Extracted entries>
──────
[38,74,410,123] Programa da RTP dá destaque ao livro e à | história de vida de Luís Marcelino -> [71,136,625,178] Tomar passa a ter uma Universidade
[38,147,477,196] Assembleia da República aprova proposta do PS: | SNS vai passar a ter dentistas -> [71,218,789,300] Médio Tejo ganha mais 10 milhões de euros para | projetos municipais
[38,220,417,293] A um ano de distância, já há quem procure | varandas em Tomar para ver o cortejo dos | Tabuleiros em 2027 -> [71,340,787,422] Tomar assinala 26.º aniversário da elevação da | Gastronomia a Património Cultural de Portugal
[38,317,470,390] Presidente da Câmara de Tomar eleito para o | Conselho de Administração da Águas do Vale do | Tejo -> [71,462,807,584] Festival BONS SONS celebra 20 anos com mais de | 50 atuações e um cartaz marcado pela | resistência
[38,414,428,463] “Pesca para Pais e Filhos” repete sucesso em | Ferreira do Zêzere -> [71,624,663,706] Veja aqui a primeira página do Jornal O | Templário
──────
Work required>
Every entry must be retyped in full, exactly as given.

Answer>
[38,74,410,123] Programa da RTP dá destaque ao livro e à | história de vida de Luís Marcelino -> [71,136,625,178] Tomar passa a ter uma Universidade
[38,147,477,196] Assembleia da República aprova proposta do PS: | SNS vai passar a ter dentistas -> [71,218,789,300] Médio Tejo ganha mais 10 milhões de euros para | projetos municipais
[38,220,417,293] A um ano de distância, já há quem procure | varandas em Tomar para ver o cortejo dos | Tabuleiros em 2027 -> [71,340,787,422] Tomar assinala 26.º aniversário da elevação da | Gastronomia a Património Cultural de Portugal
[38,317,470,390] Presidente da Câmara de Tomar eleito para o | Conselho de Administração da Águas do Vale do | Tejo -> [71,462,807,584] Festival BONS SONS celebra 20 anos com mais de | 50 atuações e um cartaz marcado pela | resistência
[38,414,428,463] “Pesca para Pais e Filhos” repete sucesso em | Ferreira do Zêzere -> [71,624,663,706] Veja aqui a primeira página do Jornal O | Templário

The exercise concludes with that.